Hinson sembra essere quasi altrove mentre canta e suona alla ricerca dell’atmosfera giusta, della strada interpretativa cui affidare tutto quello che ha da raccontare. Gran parte del pubblico silenziosamente cerca di instaurare dentro di sé un contatto vero e sentito con l’artista texano: a tratti funziona ed è meravigliosamente palpabile, altre volte sembra esserci quasi un distacco tra il musicista e il pubblico. E, per un attimo, si percepisce la sua paura, letta sui quotidiani del mattino, di “non trasmettere bene ai cuori e alle anime che sono in sala quello che desidero comunicare”.

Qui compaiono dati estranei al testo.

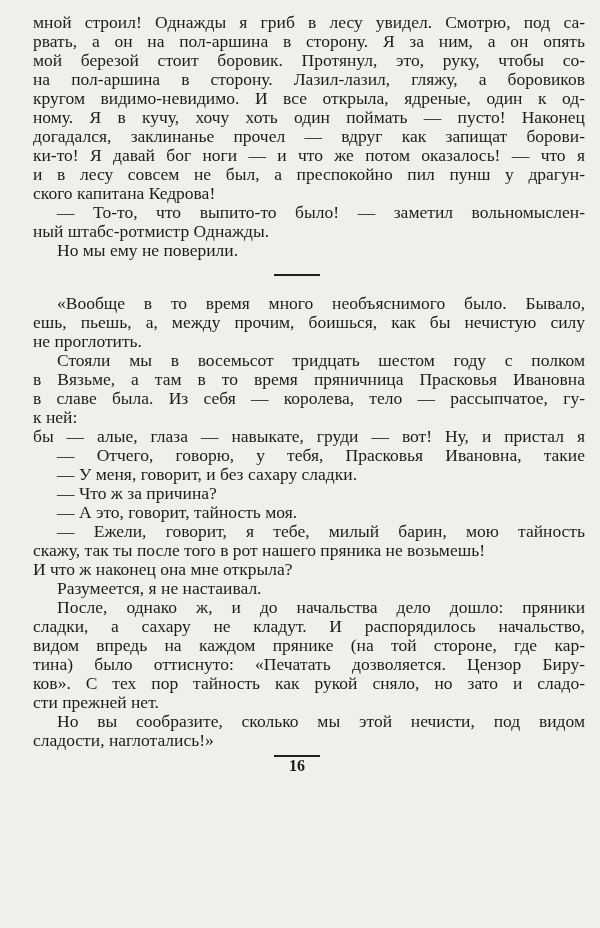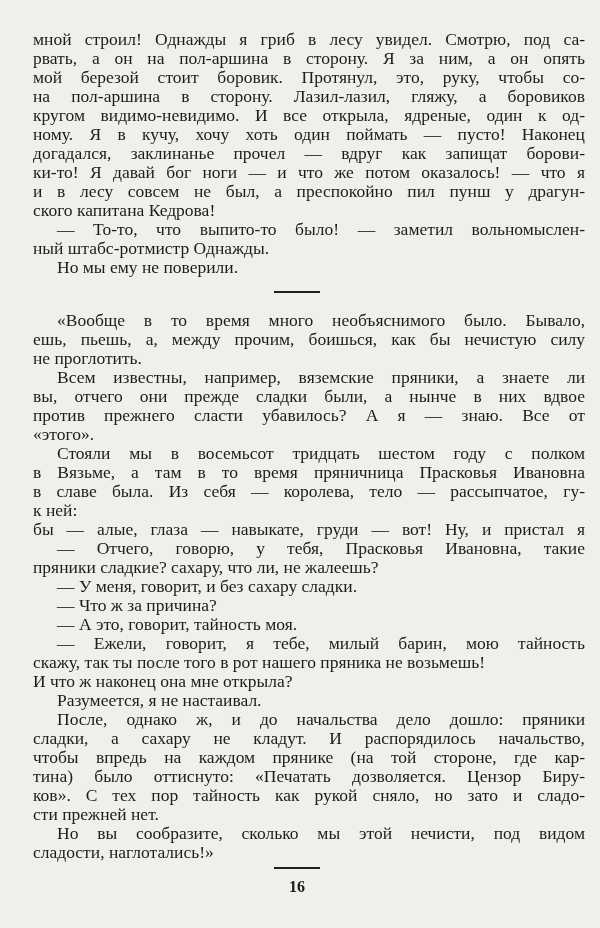--- a/index.html
+++ b/index.html
@@ -15,7 +15,7 @@
   .text-col {
     position: absolute;
     left: 33px;
-    top: 30px;
+    top: 13px;
     width: 552px;
   }
   .line {

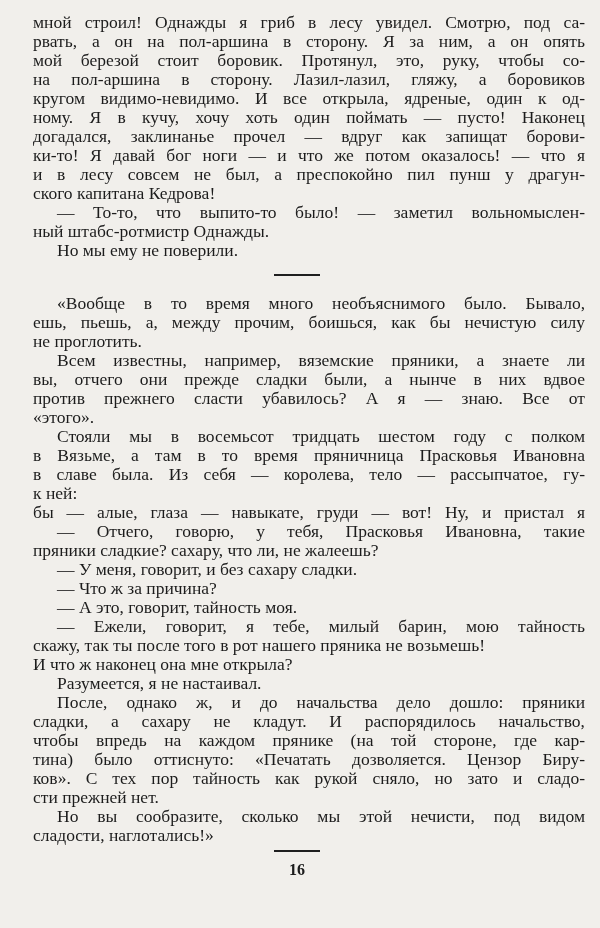--- a/index.html
+++ b/index.html
@@ -85,12 +85,6 @@
       <div class="line la">не проглотить.</div>
     </div>
 
-    <div>
-      <div class="line in">Всем известны, например, вяземские пряники, а знаете ли</div>
-      <div class="line">вы, отчего они прежде сладки были, а нынче в них вдвое</div>
-      <div class="line">против прежнего сласти убавилось? А я — знаю. Все от</div>
-      <div class="line la">«этого».</div>
-    </div>
 
     <div>
       <div class="line in">Стояли мы в восемьсот тридцать шестом году с полком</div>

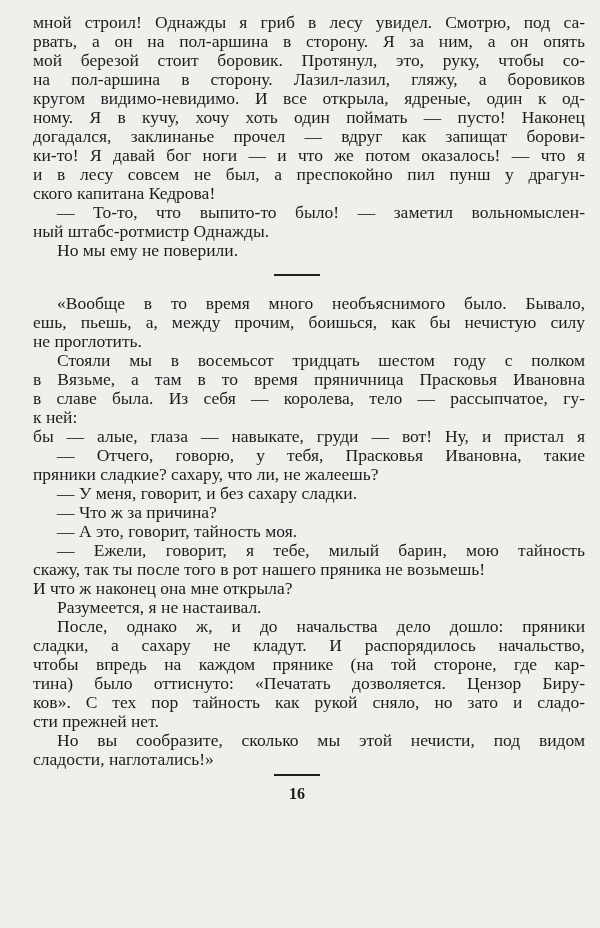--- a/index.html
+++ b/index.html
@@ -96,7 +96,6 @@
 
     <div>
       <div class="line in">— Отчего, говорю, у тебя, Прасковья Ивановна, такие</div>
-      <div class="line la">пряники сладкие? сахару, что ли, не жалеешь?</div>
     </div>
 
     <div>

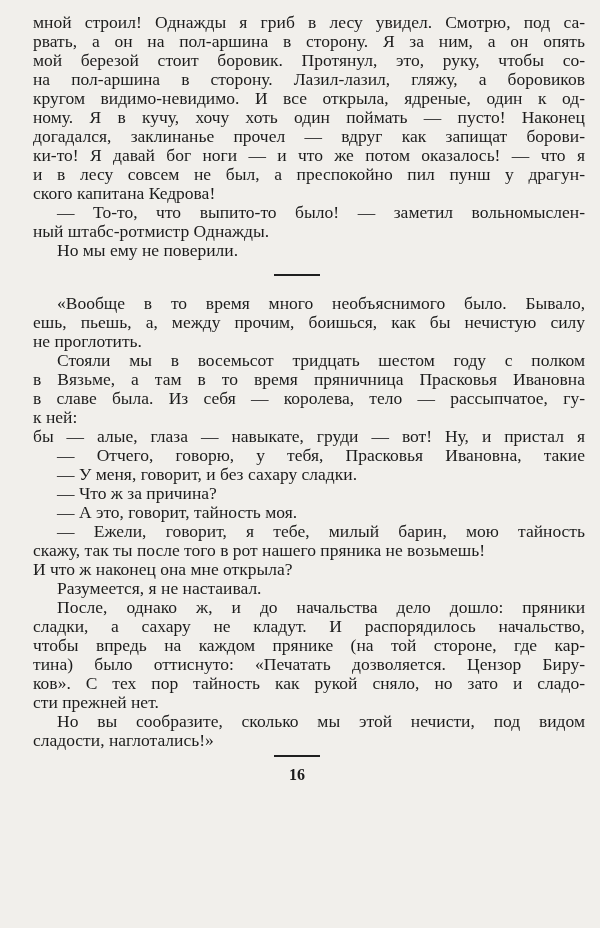--- a/index.html
+++ b/index.html
@@ -123,7 +123,7 @@
     <div>
       <div class="line in">После, однако ж, и до начальства дело дошло: пряники</div>
       <div class="line">сладки, а сахару не кладут. И распорядилось начальство,</div>
-      <div class="line">чтобы впредь на каждом прянике (на той стороне, где кар-</div>
+      <div class="line">видом впредь на каждом прянике (на той стороне, где кар-</div>
       <div class="line">тина) было оттиснуто: «Печатать дозволяется. Цензор Биру-</div>
       <div class="line">ков». С тех пор тайность как рукой сняло, но зато и сладо-</div>
       <div class="line la">сти прежней нет.</div>

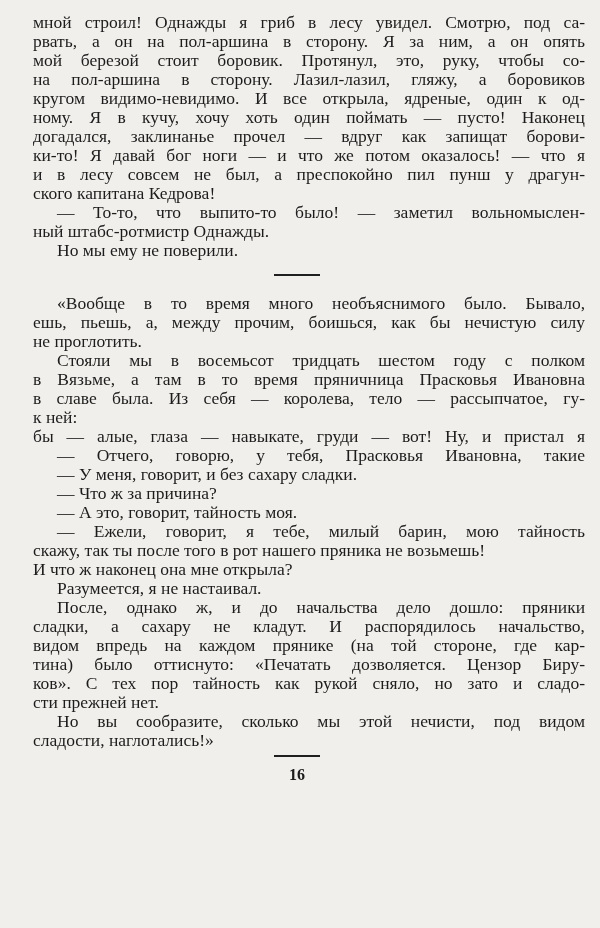--- a/index.html
+++ b/index.html
@@ -42,7 +42,6 @@
   .sep1 { margin-top: 14px; margin-bottom: 18px; }
   .sep2 { margin-top: 5px; }
   .pnum {
-    margin-top: 9px;
     padding-right: 24px;
     font-size: 16px;
     font-weight: bold;

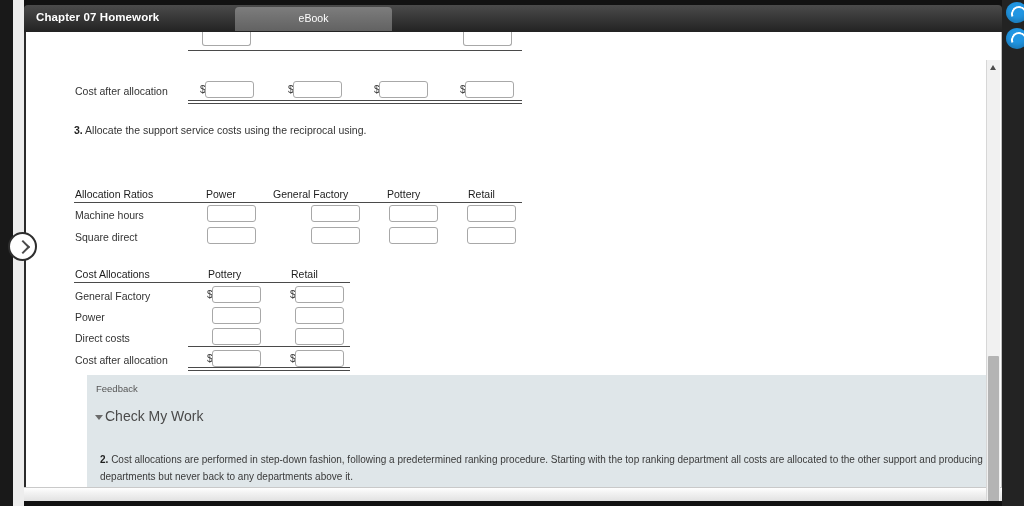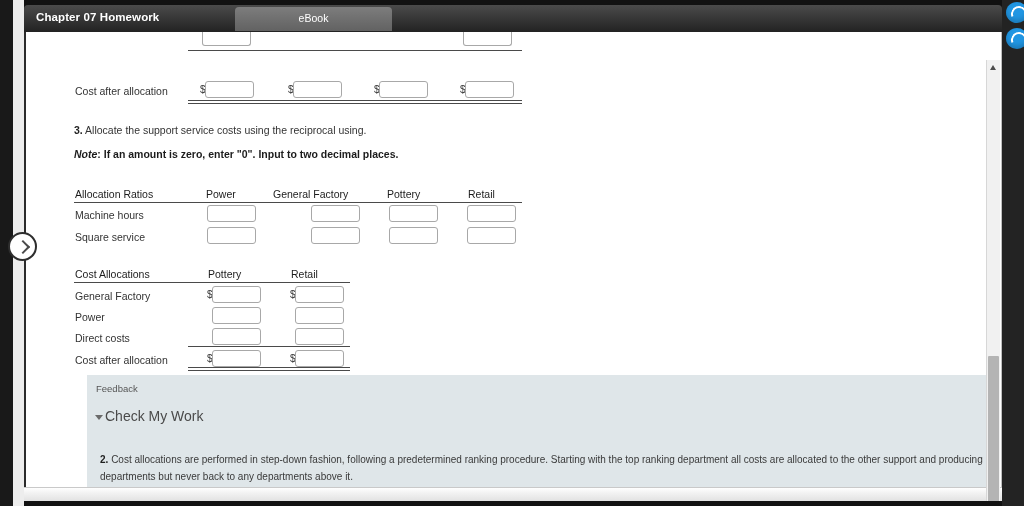--- a/index.html
+++ b/index.html
@@ -346,9 +346,6 @@
           <span>Allocate the support service costs using the reciprocal using.</span>
         </div>
 
-        <div class="note-line" style="left:44px; top:116px;">
-          <i>Note</i><span>: If an amount is zero, enter "0". Input to two decimal places.</span>
-        </div>
 
         <div class="th" style="left:45px; top:156px;">Allocation Ratios</div>
         <div class="th" style="left:176px; top:156px;">Power</div>

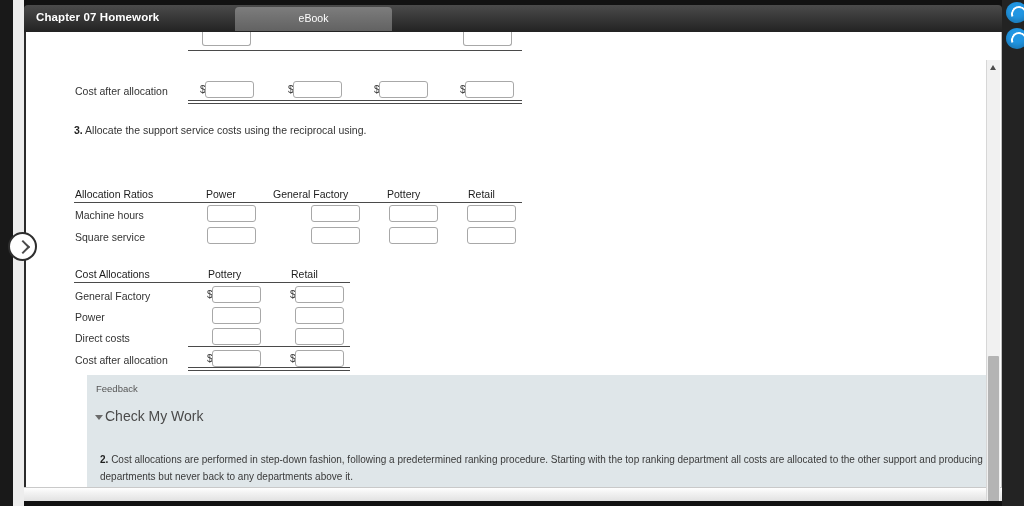--- a/index.html
+++ b/index.html
@@ -360,7 +360,7 @@
         <input class="cell-input" style="position: absolute; left: 359px; top: 173px; width: 49px;">
         <input class="cell-input" style="position: absolute; left: 437px; top: 173px; width: 49px;">
 
-        <div class="row-label" style="position:absolute; left:45px; top:199px;">Square service</div>
+        <div class="row-label" style="position:absolute; left:45px; top:199px;">Square direct</div>
         <input class="cell-input" style="position: absolute; left: 177px; top: 195px; width: 49px;">
         <input class="cell-input" style="position: absolute; left: 281px; top: 195px; width: 49px;">
         <input class="cell-input" style="position: absolute; left: 359px; top: 195px; width: 49px;">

Accade quando qualche voce più alta e qualche risata dalla sua destra si avvertono distinte, spezzando l’atmosfera costruita a fatica. Non sarebbe una tragedia a dire il vero, è un prezzo che troppo spesso si è abituati ormai a pagare nella fruizione contemporanea della musica dal vivo, tra qualche distrazione di troppo e una concezione meno sacra del rapporto col musicista, ma anche se le voci durano un attimo (e non sono così alte) Hinson interrompe le prime note del pezzo, s’innervosisce, sottolinea la mancanza di rispetto tra toni sarcastici e il reale e imbarazzante fastidio di essere stato disturbato durante la performance. È un peccato perché l’episodio spezza un po’ il ritmo e l’atmosfera attenta del sottopalco.
Hinson riprende a suonare, alternando ai brani dell’ultimo disco poche cose del passato per sopperire agli intermezzi che non sono certo riproducibili con la sola chitarra. C’è ancora qualche voce di troppo cui Hinson risponde forse con un nervosismo un po’ eccessivo aumentando l’intensità del picking sulle corde a richiamare quasi il lontano “play fucking loud” di dylaniana memoria, senza però la stessa carica d’ironia. Dopo un’oretta saluta frettolosamente caricandosi lo zaino in spalla, lasciando la chitarra sul palco. C’è un po’ di sgomento, una mezza attesa di bis che però si fa, in un attimo, speranza vana per l’immediato inizio del dj set.
Alla fine resta in bocca un sapore agrodolce, la sensazione che non tutto sia andato per il verso giusto. L’esibizione è durata come concordato con gli organizzatori dell’evento ma la percezione di essere capitati in una serata scazzata per Hinson rimane, e non è nemmeno uno scenario così inconsueto giacché la forza del personaggio, come dell’artista, sta anche in questo, in una certa imprevedibilità che emerge da un volto a suo modo bellissimo che mescola onestà e affettazione, indiani d’America e yankee del profondo sud, che tradisce le origini borghesi su cui però il tempo e le scelte hanno depositato quella patina di verità portata dal vento caldo del sud, dalla determinazione a diventare ciò che sognava e dalla fatica, umana soprattutto, di resistere alle avversità che la vita, senza parsimonia, gli ha piazzato davanti.
Restano, per fortuna, gli sprazzi di autentica bellezza e di poesia che ha voluto regalare e che sono stati accolti con assoluto entusiasmo e partecipazione.
Micah P. Hinson richiama alla mente quei fiori del deserto capaci di sopravvivere a un ambiente che li vorrebbe vedere appassire e che invece sfidano le avversità, con la bellezza della loro tenacia. Ma è una strada così solitaria che, talvolta, si ha l’impressione che a contatto con la prova del mondo la bellezza si faccia insondabile al di fuori di una propria sfera intima, correndo così il rischio di rendersi inaccessibile.
Sempre sulla sua chitarra, in basso, si scorge un’altra scritta “Forgive them even if they aren’t sorry” e forse sta tutto racchiuso lì: perdonali Micah se qualcuno non è stato così vicino al tuo spirito come ti aspettavi così come noi perdoneremo te per aver voluto lasciarci senza nemmeno l’ombra di un sorriso. Per le scuse, ci penseremo tutti la prossima volta che passerai da queste parti.